Magistrados judiciais consideram que legislação deveria passar pelo Parlamento. Advogados lembram até que o Governo tem o apoio de "uma maioria parlamentar" que poderia propor a lei. Citius já funciona nos Açores, mas não para os advogados.
O projecto de decreto-lei destinado a suspender prazos nos tribunais que vai esta quinta-feira a Conselho de Ministros suscita dúvidas de constitucionalidade aos juízes. Destinado a ultrapassar os problemas suscitados pela paralisação quase total, de há um mês a esta parte, da plataforma informática Citius, o diploma devia, no entender da Associação Sindical de Juízes Portugueses (ASJP), ser aprovado pelo Parlamento, uma vez que “a reforma judiciária resultou da discussão na Assembleia da República”.
“Devia ser uma lei da Assembleia da República, para acautelar a questão da constitucionalidade, uma vez que versa sobre direitos, liberdades e garantias”, observa o presidente da ASJP, Mouraz Lopes, acrescentando estar em causa a jurisdição de processo penal. Também a bastonária dos Advogados, Elina Fraga, sublinha que a forma escolhida para legislar “é complexa e oferece dúvidas”. Aliás, a Ordem, que defende que a mesma suspensão de prazos deveria aplicar-se aos processos em papel que estão “inacessíveis” em caixotes, recorda que “teria sido fácil fazer esta proposta de lei da forma mais correcta já que o Governo é suportado por uma maioria parlamentar”.
Já o Sindicato de Magistrados do Ministério Público (SMMP) discorda. Entende que a suspensão de prazos não tem de ser votada pelos deputados. “Mas posso não estar a ver o problema em toda a sua plenitude”, ressalva o presidente do SMMP, Rui Cardoso.

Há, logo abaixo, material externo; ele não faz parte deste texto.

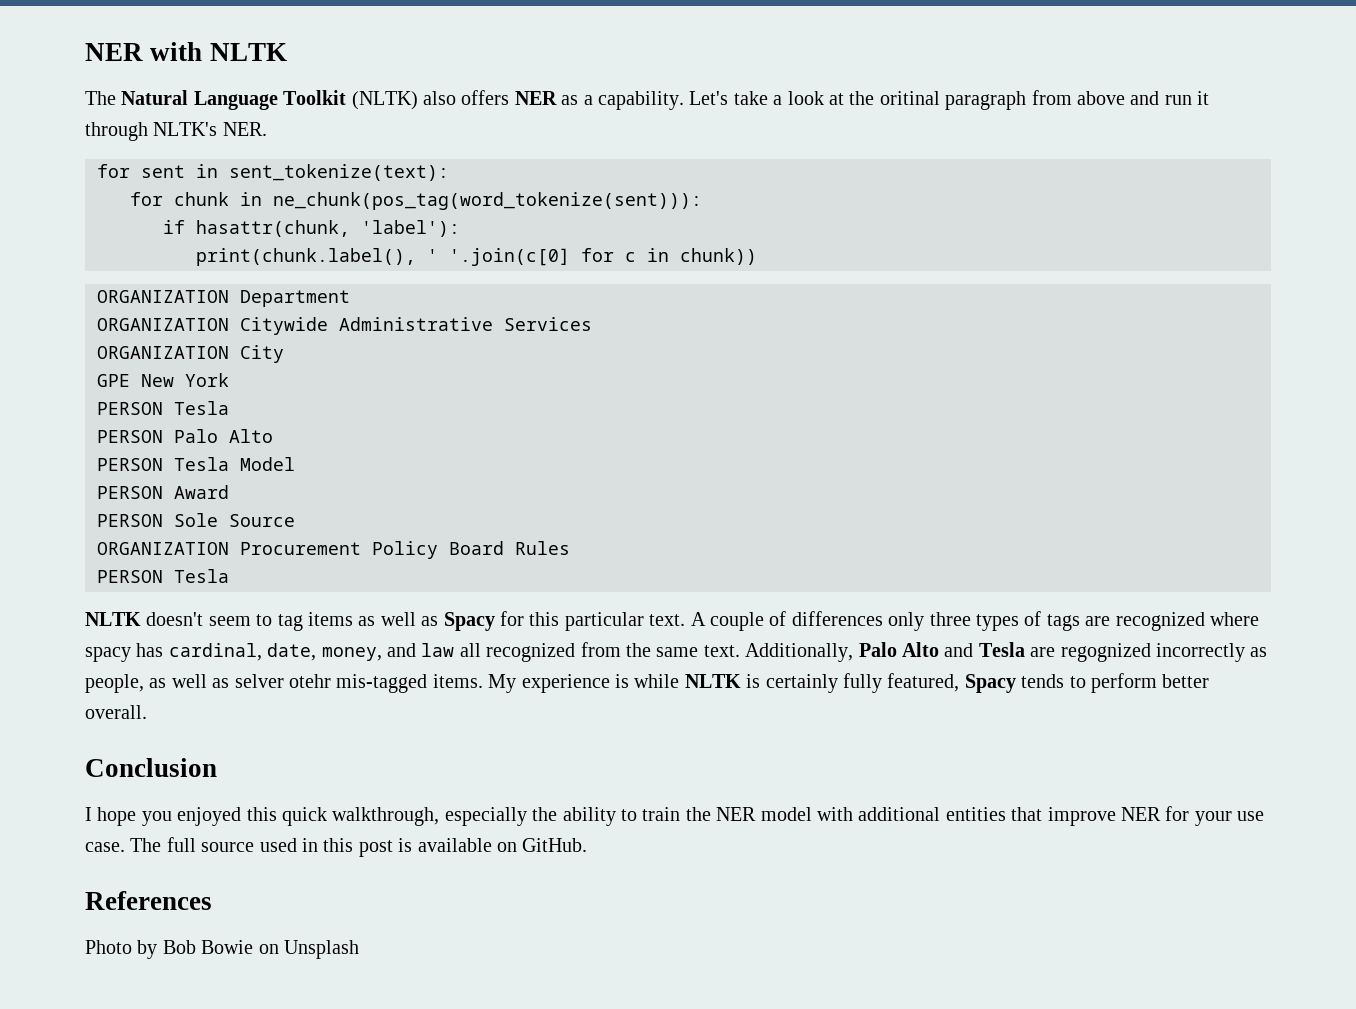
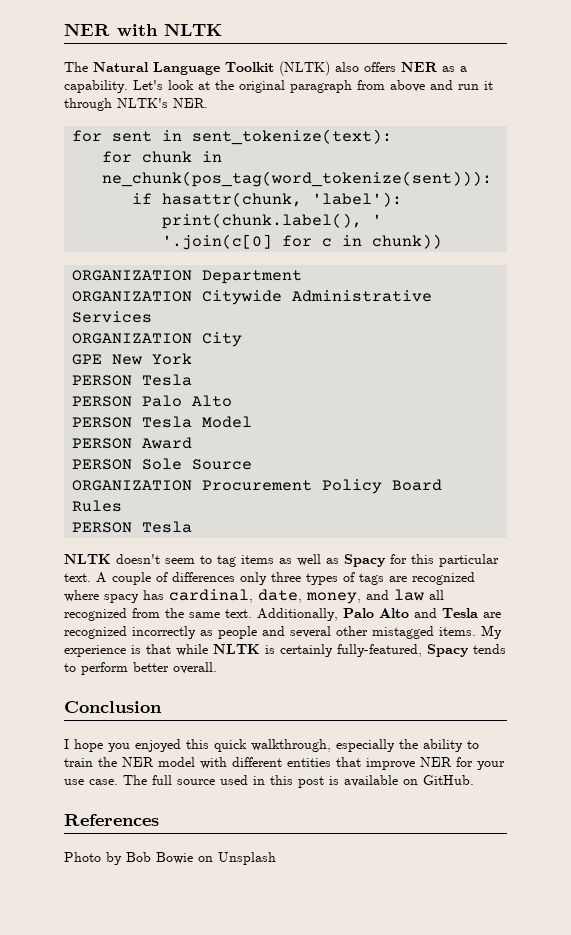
[733,91,783,105] take a -> (163, 85) none
[879,91,940,105] oritinal -> [239,80,285,93] original
[1060,643,1151,662] regognized -> [64,626,127,639] recognized
[85,674,428,693] people, as well as selver otehr mis-tagged -> [218,626,434,639] people and several other mistagged
(629, 681) none -> [146,644,171,654] that
[842,673,960,693] fully featured, -> [337,644,422,657] fully-featured,
[858,807,941,821] additional -> [232,757,282,767] different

O Ministério da Justiça pediu aos agentes judiciais que se pronunciassem em 24 horas e recebeu várias objecções. Mouraz Lopes considera que, ao reconhecer a necessidade de suspender os prazos que advogados e magistrados reivindicavam há três semanas, a tutela “saiu do estado de negação”. A proposta merece a concordância global dos juízes, que lamentam não ser indicada uma data para o fim do regime de excepção.
Já para os procuradores, a suspensão deve ter efeitos a partir de 27 de Agosto, e não de 1 de Setembro, já que foi no fim de Agosto que o Citius deixou de estar acessível.
Recorde-se que o sistema informático regressou esta semana ao funcionamento nos Açores, faltando que o mesmo suceda nas 22 outras comarcas do país. As dificuldades de acesso que pareciam verificar-se na terça-feira no tribunal da ilha da Graciosa, cuja juíza dizia não conseguir entrar no sistema, podem afinal ter-se ficado a dever a um erro no manuseamento do Citius pela magistrada.
Os advogados do arquipélago continuavam, porém, esta quarta-feira sem conseguir aceder aos processos anteriores à reforma. “Dos 500 processos que tenho só consigo aceder aos novos que foram introduzidos” após 1 de Setembro, disse Jorge Valadão dos Santos, advogado em Angra do Heroísmo. Também a advogada, Margarida Leal, com escritório em S. Roque do Pico, deu conta da mesma situação. “É verdade. Não temos esse acesso”, referiu o presidente da delegação da Ordem nos Açores, Elias Pereira. O Ministério da Justiça não deu explicações para o problema.
O Instituto de Gestão Financeira e Equipamentos da Justiça vai continuar a transferir os processos anteriores ao novo mapa judiciário para o novo Citius. No site da plataforma, surgiu esta quarta-feira o anúncio de que a partir das 16h desta quinta-feira se realizará o procedimento nas comarcas da Guarda, Bragança e nos dias seguintes nas de Beja, Castelo Branco e Portalegre. Os oficiais de justiça dos Açores estiveram em greve esta quarta-feira, uma paralisação que irá repetir-se nos distritos de todo o país ao longo do mês.
Entretanto, a Confederação de Comércio e Serviços quer que a ministra da Justiça seja ouvida no Conselho de Concertação Social por causa dos prejuízos que a paralisação dos tribunais está a causar às empresas.